Code change snippets
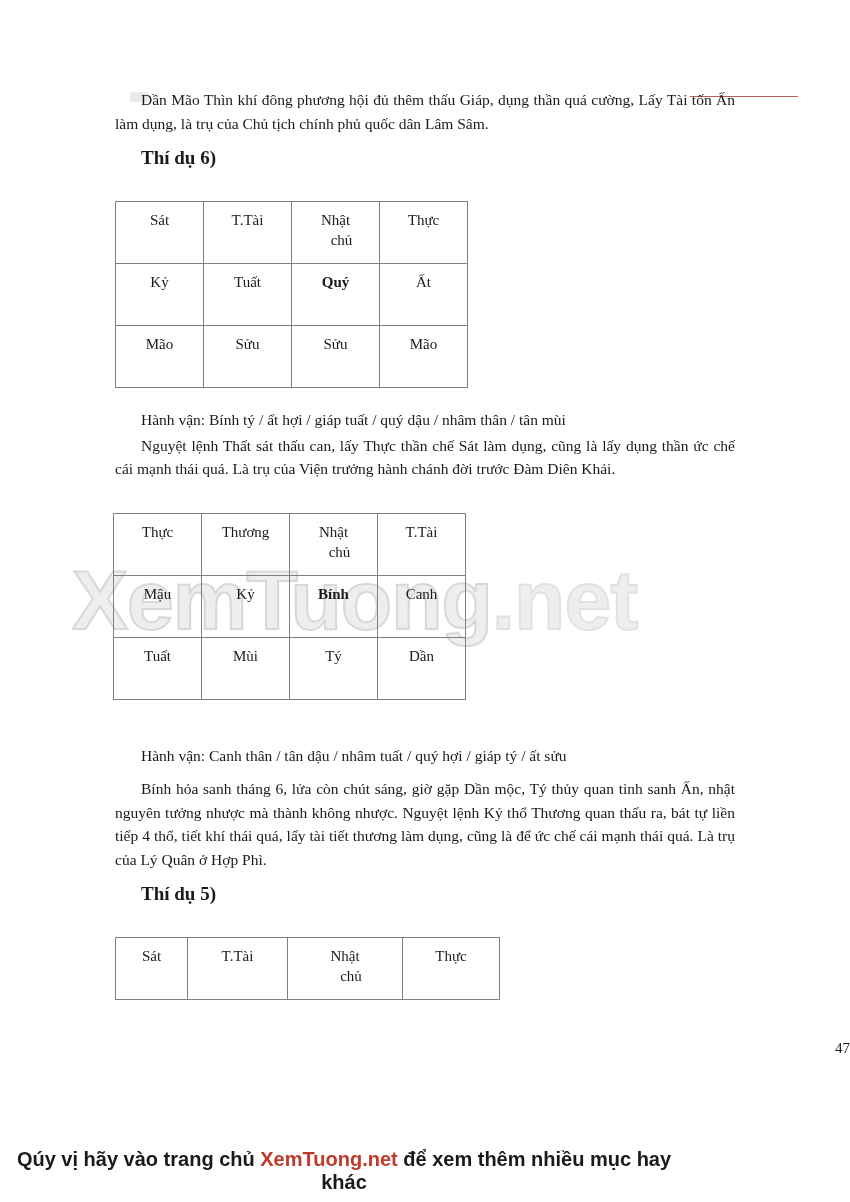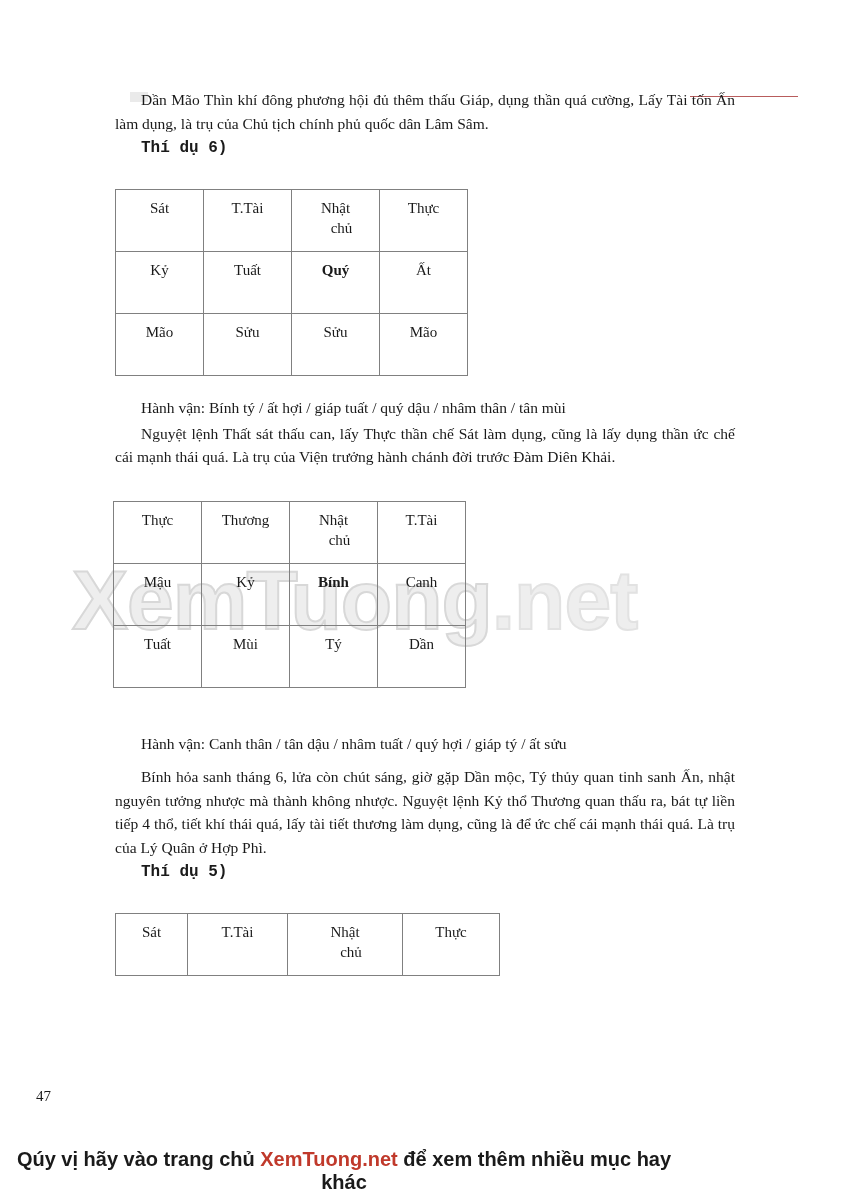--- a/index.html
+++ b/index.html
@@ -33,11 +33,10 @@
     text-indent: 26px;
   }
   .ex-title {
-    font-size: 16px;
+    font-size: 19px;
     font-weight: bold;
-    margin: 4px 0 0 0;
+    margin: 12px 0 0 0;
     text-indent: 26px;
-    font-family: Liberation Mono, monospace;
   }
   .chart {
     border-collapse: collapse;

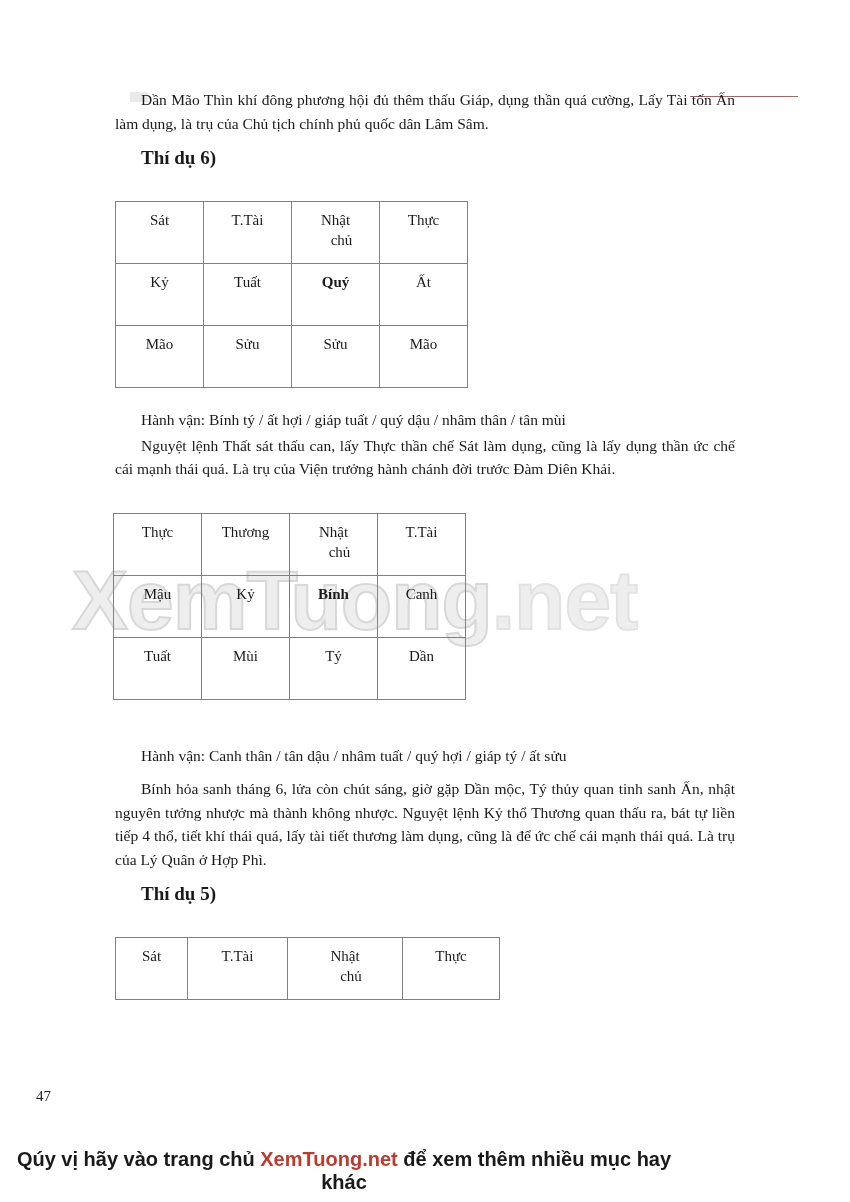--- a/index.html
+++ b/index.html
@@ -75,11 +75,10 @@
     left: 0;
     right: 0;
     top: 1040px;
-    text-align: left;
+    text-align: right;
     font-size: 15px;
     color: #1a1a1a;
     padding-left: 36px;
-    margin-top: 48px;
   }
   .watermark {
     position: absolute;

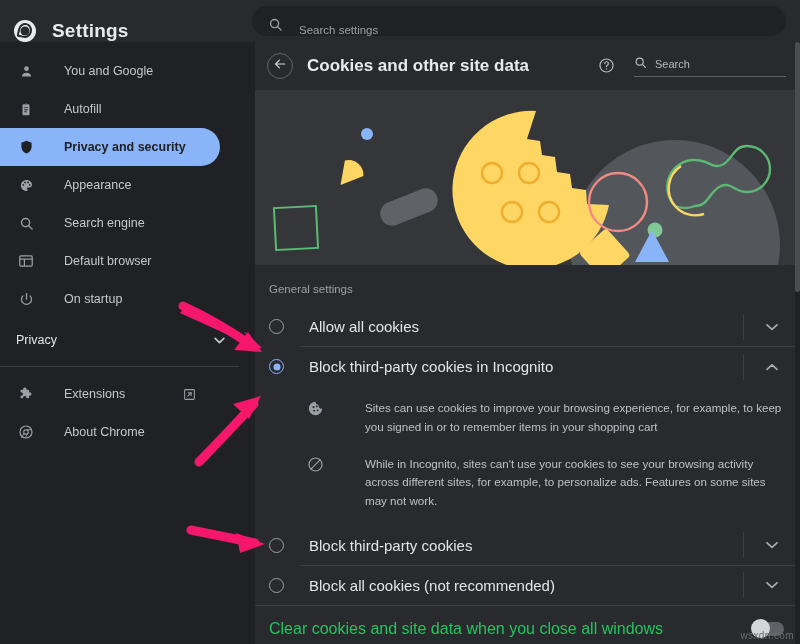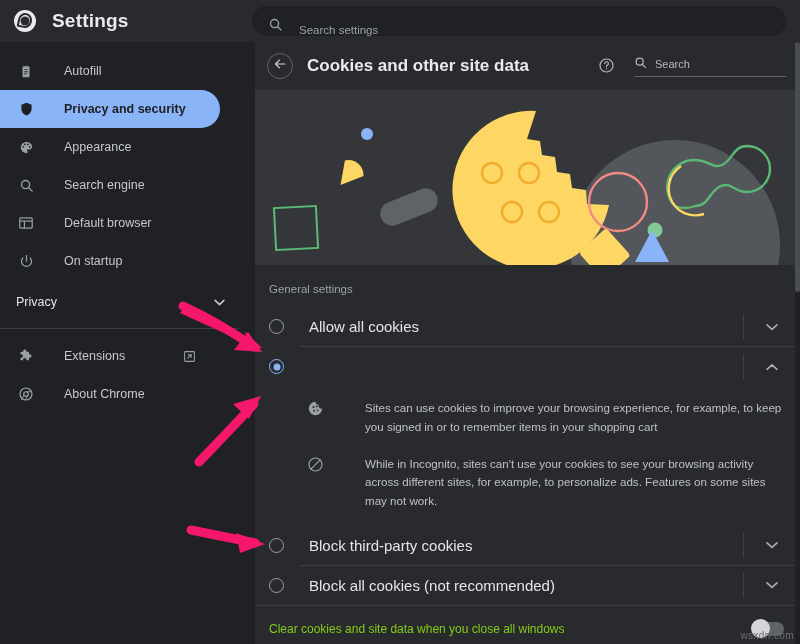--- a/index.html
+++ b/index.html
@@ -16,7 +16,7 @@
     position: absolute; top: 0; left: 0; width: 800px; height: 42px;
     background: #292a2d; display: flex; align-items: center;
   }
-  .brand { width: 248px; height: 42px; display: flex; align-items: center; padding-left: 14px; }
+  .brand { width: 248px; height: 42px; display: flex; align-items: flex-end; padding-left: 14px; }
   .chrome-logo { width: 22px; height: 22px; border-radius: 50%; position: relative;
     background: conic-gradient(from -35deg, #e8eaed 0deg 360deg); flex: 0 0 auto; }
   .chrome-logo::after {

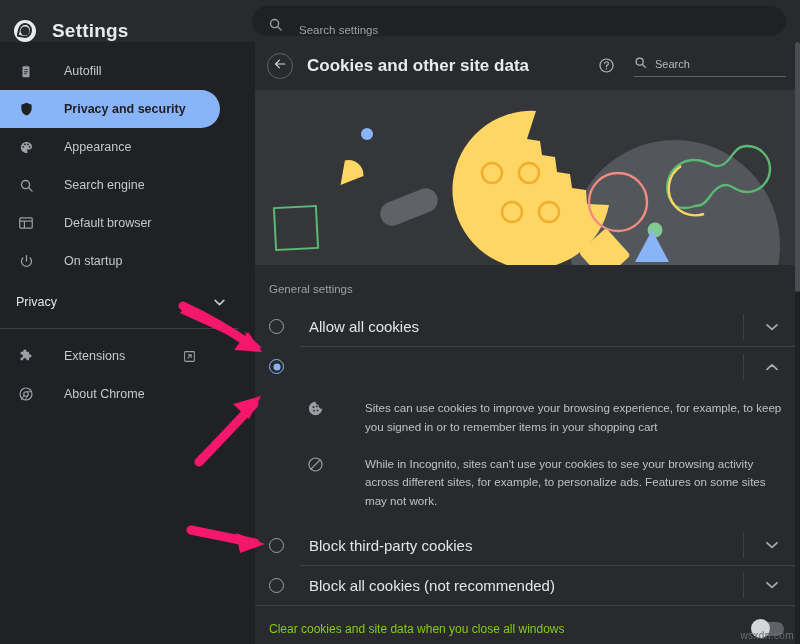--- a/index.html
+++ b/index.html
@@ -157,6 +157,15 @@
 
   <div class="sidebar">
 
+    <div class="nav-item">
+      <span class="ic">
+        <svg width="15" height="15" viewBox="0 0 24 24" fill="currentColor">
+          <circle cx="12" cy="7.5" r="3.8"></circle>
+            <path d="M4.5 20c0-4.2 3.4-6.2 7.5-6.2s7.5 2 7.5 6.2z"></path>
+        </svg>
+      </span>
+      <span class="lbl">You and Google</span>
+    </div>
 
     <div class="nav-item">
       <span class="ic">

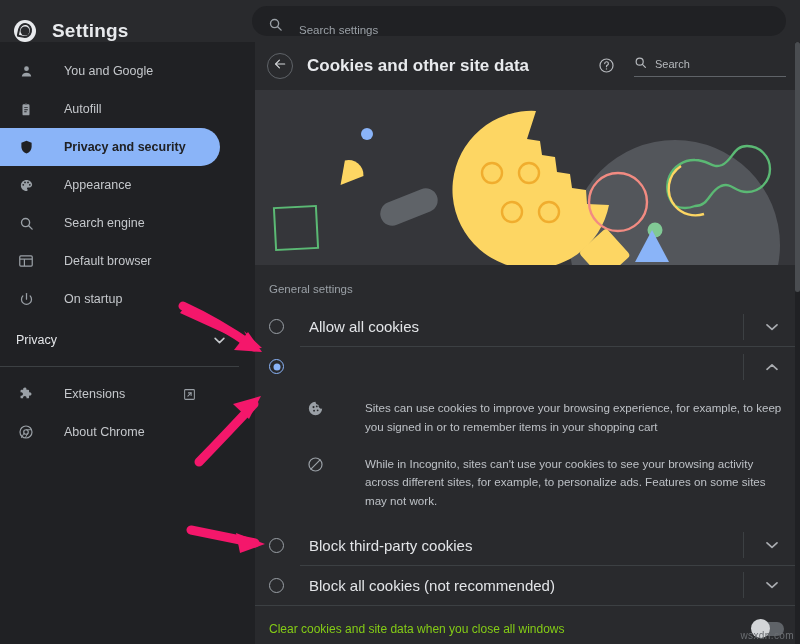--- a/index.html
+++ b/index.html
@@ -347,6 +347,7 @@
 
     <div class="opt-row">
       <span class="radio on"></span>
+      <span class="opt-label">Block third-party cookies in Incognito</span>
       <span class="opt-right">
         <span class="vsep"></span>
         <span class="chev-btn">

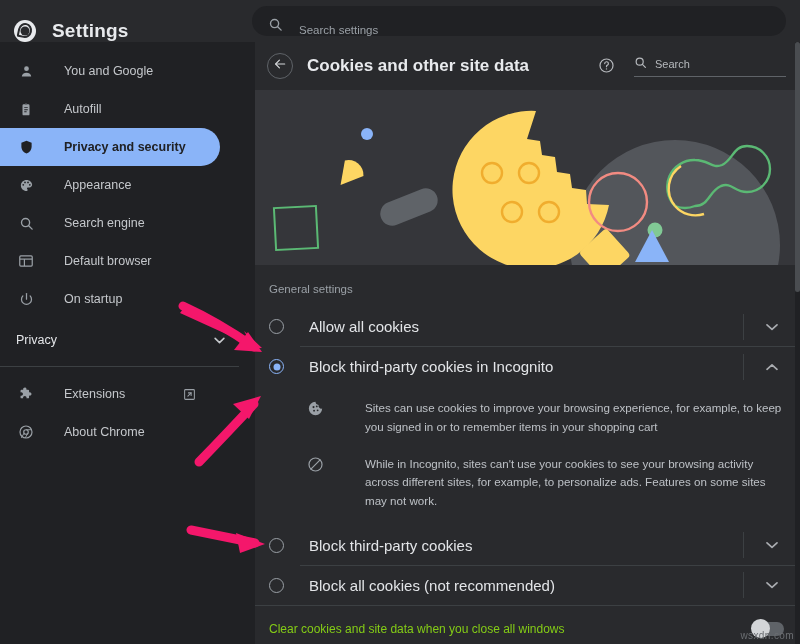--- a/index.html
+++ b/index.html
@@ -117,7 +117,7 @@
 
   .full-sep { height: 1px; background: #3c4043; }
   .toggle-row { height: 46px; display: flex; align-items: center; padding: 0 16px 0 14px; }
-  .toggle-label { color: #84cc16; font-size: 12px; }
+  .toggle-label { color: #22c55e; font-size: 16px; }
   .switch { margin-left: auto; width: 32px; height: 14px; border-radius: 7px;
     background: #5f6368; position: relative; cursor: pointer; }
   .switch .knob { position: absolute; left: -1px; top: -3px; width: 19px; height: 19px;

* Exercise description *
Could you reproduce every entry exactly, leaving out the pictures?

* Solved problem *
--- a/index.html
+++ b/index.html
@@ -33,11 +33,10 @@
     text-indent: 26px;
   }
   .ex-title {
-    font-size: 16px;
+    font-size: 19px;
     font-weight: bold;
-    margin: 4px 0 0 0;
+    margin: 12px 0 0 0;
     text-indent: 26px;
-    font-family: Liberation Mono, monospace;
   }
   .chart {
     border-collapse: collapse;

--- a/index.html
+++ b/index.html
@@ -75,11 +75,10 @@
     left: 0;
     right: 0;
     top: 1040px;
-    text-align: left;
+    text-align: right;
     font-size: 15px;
     color: #1a1a1a;
     padding-left: 36px;
-    margin-top: 48px;
   }
   .watermark {
     position: absolute;

--- a/index.html
+++ b/index.html
@@ -16,7 +16,7 @@
     position: absolute; top: 0; left: 0; width: 800px; height: 42px;
     background: #292a2d; display: flex; align-items: center;
   }
-  .brand { width: 248px; height: 42px; display: flex; align-items: center; padding-left: 14px; }
+  .brand { width: 248px; height: 42px; display: flex; align-items: flex-end; padding-left: 14px; }
   .chrome-logo { width: 22px; height: 22px; border-radius: 50%; position: relative;
     background: conic-gradient(from -35deg, #e8eaed 0deg 360deg); flex: 0 0 auto; }
   .chrome-logo::after {

--- a/index.html
+++ b/index.html
@@ -157,6 +157,15 @@
 
   <div class="sidebar">
 
+    <div class="nav-item">
+      <span class="ic">
+        <svg width="15" height="15" viewBox="0 0 24 24" fill="currentColor">
+          <circle cx="12" cy="7.5" r="3.8"></circle>
+            <path d="M4.5 20c0-4.2 3.4-6.2 7.5-6.2s7.5 2 7.5 6.2z"></path>
+        </svg>
+      </span>
+      <span class="lbl">You and Google</span>
+    </div>
 
     <div class="nav-item">
       <span class="ic">

--- a/index.html
+++ b/index.html
@@ -347,6 +347,7 @@
 
     <div class="opt-row">
       <span class="radio on"></span>
+      <span class="opt-label">Block third-party cookies in Incognito</span>
       <span class="opt-right">
         <span class="vsep"></span>
         <span class="chev-btn">

--- a/index.html
+++ b/index.html
@@ -117,7 +117,7 @@
 
   .full-sep { height: 1px; background: #3c4043; }
   .toggle-row { height: 46px; display: flex; align-items: center; padding: 0 16px 0 14px; }
-  .toggle-label { color: #84cc16; font-size: 12px; }
+  .toggle-label { color: #22c55e; font-size: 16px; }
   .switch { margin-left: auto; width: 32px; height: 14px; border-radius: 7px;
     background: #5f6368; position: relative; cursor: pointer; }
   .switch .knob { position: absolute; left: -1px; top: -3px; width: 19px; height: 19px;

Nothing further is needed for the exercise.